This post is more than 5 years old
2 Intern
•
300 Posts
0
10050
October 28th, 2015 08:00
Enabling L3 Cache and populating it
Hi Guys,
I'm planning to enable L3 Cache on several upgraded clusters. And have some questions regarding that process.
Current Situation:
- Freshly upgraded Clusters on 7.1.1.x
- MultiScan Jobs etc. are finished
- The Clusters are productive for our customer
- We use our SSDs for Metadata-Read acceleration.

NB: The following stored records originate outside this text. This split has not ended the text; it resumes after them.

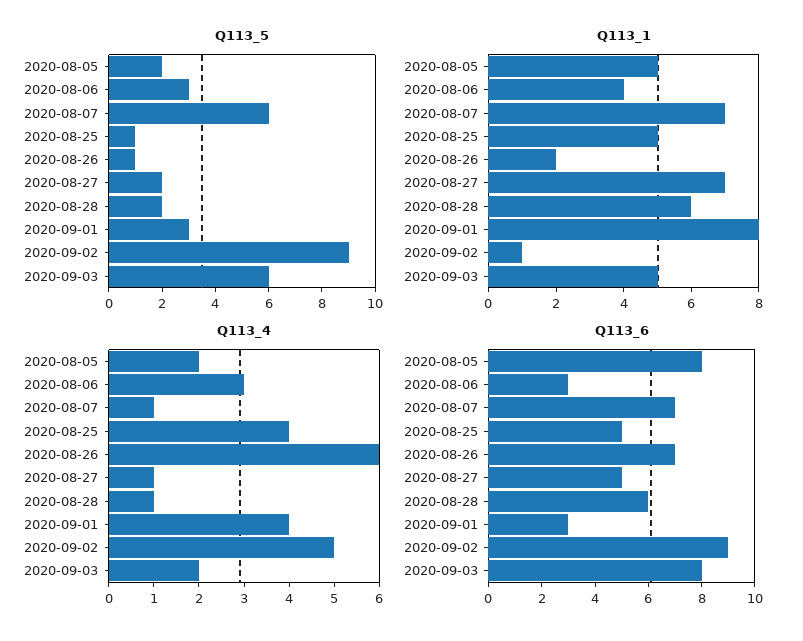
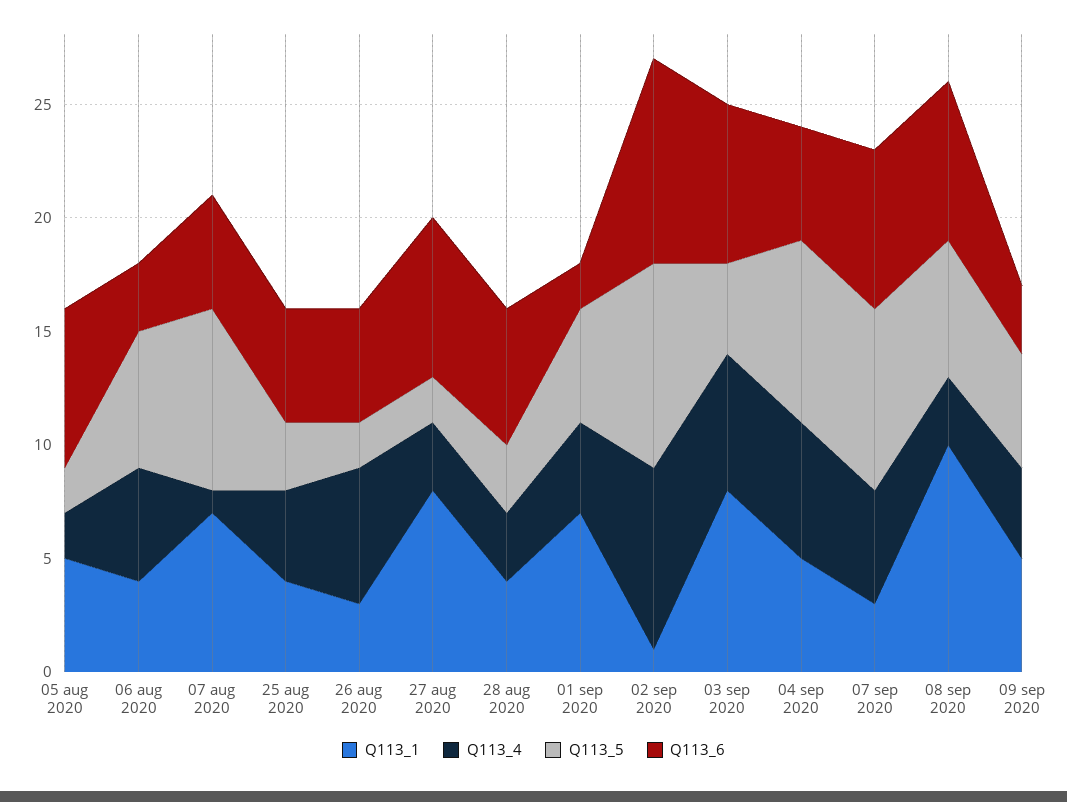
Q113_5, 2020-08-06: 3 -> 6
Q113_5, 2020-08-07: 6 -> 8
Q113_5, 2020-08-25: 1 -> 3
Q113_5, 2020-08-26: 1 -> 2
Q113_5, 2020-08-28: 2 -> 3
Q113_5, 2020-09-01: 3 -> 5
Q113_5, 2020-09-03: 6 -> 4
Q113_1, 2020-08-25: 5 -> 4
Q113_1, 2020-08-26: 2 -> 3
Q113_1, 2020-08-27: 7 -> 8
Q113_1, 2020-08-28: 6 -> 4
Q113_1, 2020-09-01: 8 -> 7
Q113_1, 2020-09-03: 5 -> 8
Q113_4, 2020-08-06: 3 -> 5
Q113_4, 2020-08-27: 1 -> 3
Q113_4, 2020-08-28: 1 -> 3
Q113_4, 2020-09-02: 5 -> 8
Q113_4, 2020-09-03: 2 -> 6
Q113_6, 2020-08-05: 8 -> 7
Q113_6, 2020-08-07: 7 -> 5
Q113_6, 2020-08-26: 7 -> 5
Q113_6, 2020-08-27: 5 -> 7
Q113_6, 2020-09-01: 3 -> 2
Q113_6, 2020-09-03: 8 -> 7
Q113_1, 04 sep 2020: none -> 5
Q113_4, 04 sep 2020: none -> 6
Q113_5, 04 sep 2020: none -> 8
Q113_6, 04 sep 2020: none -> 5
Q113_1, 07 sep 2020: none -> 3
Q113_4, 07 sep 2020: none -> 5
Q113_5, 07 sep 2020: none -> 8
Q113_6, 07 sep 2020: none -> 7
Q113_1, 08 sep 2020: none -> 10
Q113_4, 08 sep 2020: none -> 3
Q113_5, 08 sep 2020: none -> 6
Q113_6, 08 sep 2020: none -> 7
Q113_1, 09 sep 2020: none -> 5
Q113_4, 09 sep 2020: none -> 4
Q113_5, 09 sep 2020: none -> 5
Q113_6, 09 sep 2020: none -> 3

- The current workload is mostly random access and files with <128K are also quite often in use --> we should profit from L3 Cache
- Smartpool license is NOT in use
- on the clusters is only one nodepool used
- the SSDs have space left
Planned process:
isi storagepool nodepool modify -l3 true
wait for jobs to complete
profit.
Since the L3 activation process requires the metadata copies to be evacuated from the SSD with SetProtectPlus and FlexProtect before reformatting the drives as L3 cache, we won't profit from metadataread nor L3 cache until reformatting finished. I want to minimize the performance impact for our customer and thus have the following questions
L3 Cache is populated by evicted blocks from L2 cache. My plan is to have the L3 Cache populated with metadata at the time the customer accesses the data (after the weekend), so he has no performance impact by not having metadataread enabled.
Can i force a population of L3 cache with metadata by just stupidly doing treewalks (via SMB/NFS)?
In my mind the metadata will reside either in L1/L2 or L3 Cache after a complete treewalk (and nothing else!) finished. As soon as data is queried, the meta and data will be evicted from L1/L2 and populated to L3 . if it gets old, it will also be evicted from L3. Since metadata operations (in my environment) are more frequently used than data reads i hope to have a lot of often used metadata and additional data in L3 Cache.
Does FSAnalyze or Snapshot(Deletes) populate metadata to Caches?
If i delete a Directorytree with files do i populate this data into the caches or are caches cleared from deleted files? (i guess the first...)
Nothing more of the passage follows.